A Love Park make-over?

April 20, 2009

By Kellie Patrick Gates
For PlanPhilly

The happy couple visiting from Southern California smile hopefully at the stranger near Philadelphia’s famous big, red letters.

“Will you take our picture?” Kristle O’Dell asks Alan Greenberger, the City’s planning director. “Sure,” he says as O’Dell and her man, Donald Afari, take their places by the Love Statue.

Greenberger frequently cuts through the park on trips from his office to City Hall. He’s developed a sixth sense about who will ask for a photograph, he joked, and recently surprised a couple by saying, “Sure, I’ll take your picture!” before they had a chance to ask.

Needless to say, Love Park has been on the planning man’s mind. This summer, his staff will explore ways to improve the largely concrete square known for its fountain, attraction to skateboarders (even though skateboarding is not allowed there), and, of course, those big red letters.

“It seems like it should work,” Greenberger said, looking around at the benches, short walls, and coral colored planters suggestive of the Miami Vice set. “But it doesn’t.”

There’s a lot to like, Greenberger says – more, even, than the obvious landmarks and the diagonal view from City Hall to the Art Museum. “Boston just paid all that money for the big dig, in part to bury a parking garage under a park,” he says. “We’ve had it for 40 years.”

But the park seems to mostly be used by homeless people in need of a bench to rest on and skateboarders, who have left evidence of their love for Love Park in the form of chips along the edges of the low, concrete walls.

For one thing, there’s not enough connection to the street, Greenberger says, noting that the benches are all situated along the interior.

“I like the flying saucer,” he says, motioning at the circular structure that houses the Fairmount Park Visitors Center. But it needs help, he says. It’s hard to even tell that something is in it.

The time to think about improvements is now, Greenberger said, because some re-do is necessary: The fountain is leaking. And the parking garage’s pedestrian exits are “horrible.”

The city should take care of this park, which is well known around the world, Greenberger said. “Talk to a kid with a skateboard anywhere in the world about Philadelphia, and they will bring up Love Park,” he said.

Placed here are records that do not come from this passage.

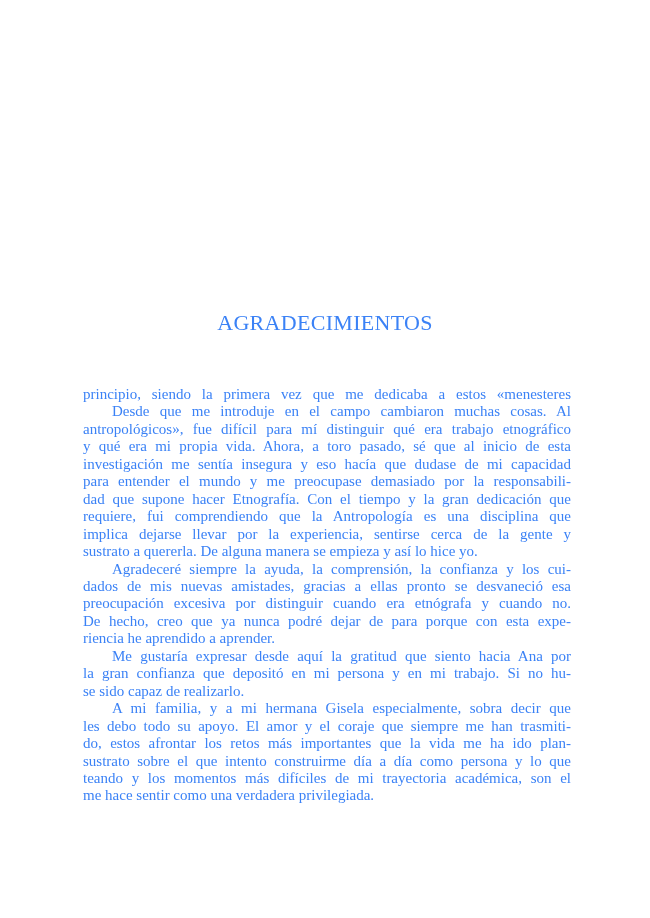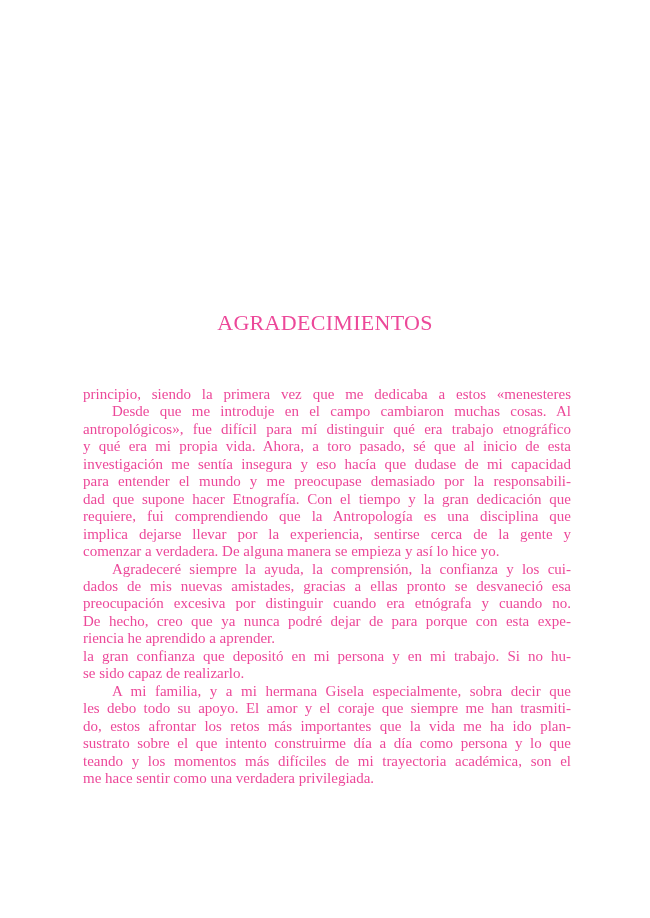"AGRADECIMIENTOS" div.page { color: #ec4899 -> #3b82f6 }
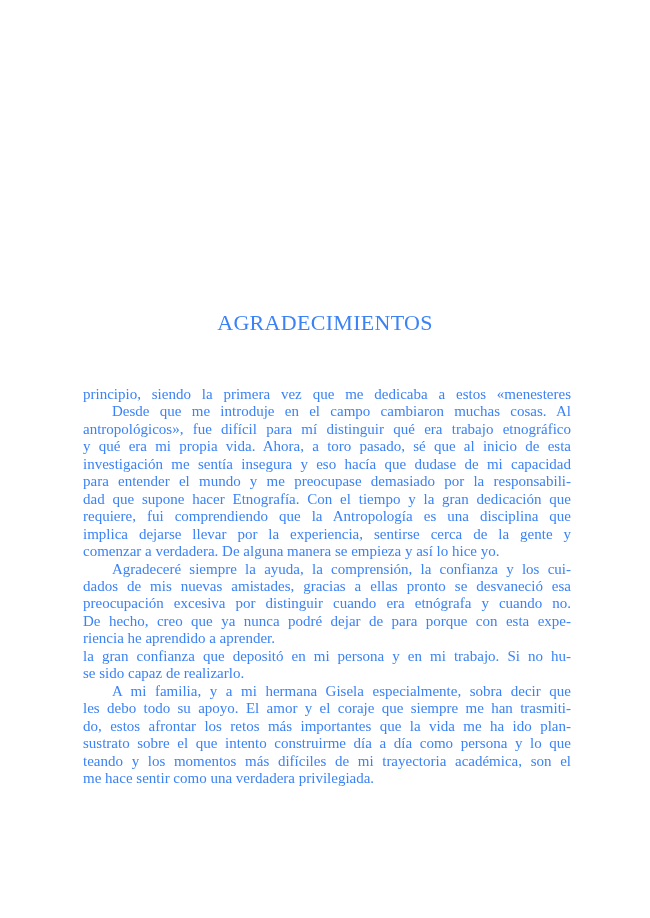"comenzar a verdadera. De alguna" div.line { text: comenzar a verdadera -> sustrato a quererla }
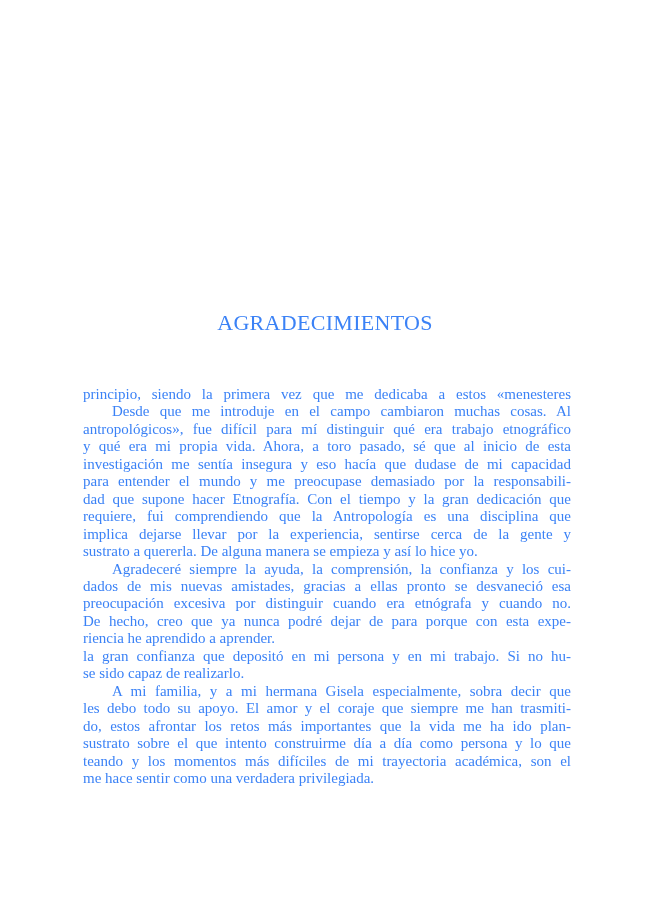"Me gustaría expresar desde aquí" div.line { html: none -> <div>Me gustaría expresar desde aquí la gratitud que siento hacia Ana por</div> }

Wait. Does this mean Greenberger has a soft spot for the wheeled-board set? He doesn’t want to make skating at the park legal – not every day. But he would like to see one day of amnesty – and celebration – each year.

“A festival once a year,” he said. “That’s what I’d like to see.”

Ben Jones, vice president of Philadelphia’s Skateboard Advocacy Network and owner of Wilimington’s Kinetic Skateboarding, sees an upside and a downside to a skateboard festival at Love Park.

“It would be cool, it would be a good event,” said Jones, a skateboarder for 15 years. “But at the same time, if people can only skate there once a year, it will whet skateboarders’ appetite for what they can’t have.”

This problem would be alleviated if the long-in-the-making Schuylkill River skate park were open at the other end of the Parkway, by the Art Museum, Jones said. For more information about that effort, click here.

The proposed skateboarding park would have many of the same elements that attract skateboarders who do street-style skateboarding to Love Park, Jones said. FDR Park, located beneath I-95 in South Philadelphia on land donated by the city, is terrific and also well-known by skateboarders, Jones said. But it appeals to those who do a different kind of skateboarding – transitional-style. The two styles are as different as mountain biking, street biking, and BMX, he said.

About four years ago, the Skateboard Advocacy Network presented the John Street administration with a compromise proposal to allow skateboarding at Love Park after 3 p.m. That way, Jones said, the lunch crowd could eat in peace, the tourists could have their photos taken without dodging skateboarders, and skateboarders could have use of the park. The proposal also included a pledge of $100,000 per year for 10 years from a corporate sponsor – DC Shoes – to repair any damage caused by skateboarding.

The Street administration rejected the proposal, Jones said. But if the Nutter team is re-examining the park and its uses, Jones said the Skateboard Advocacy Network will try again.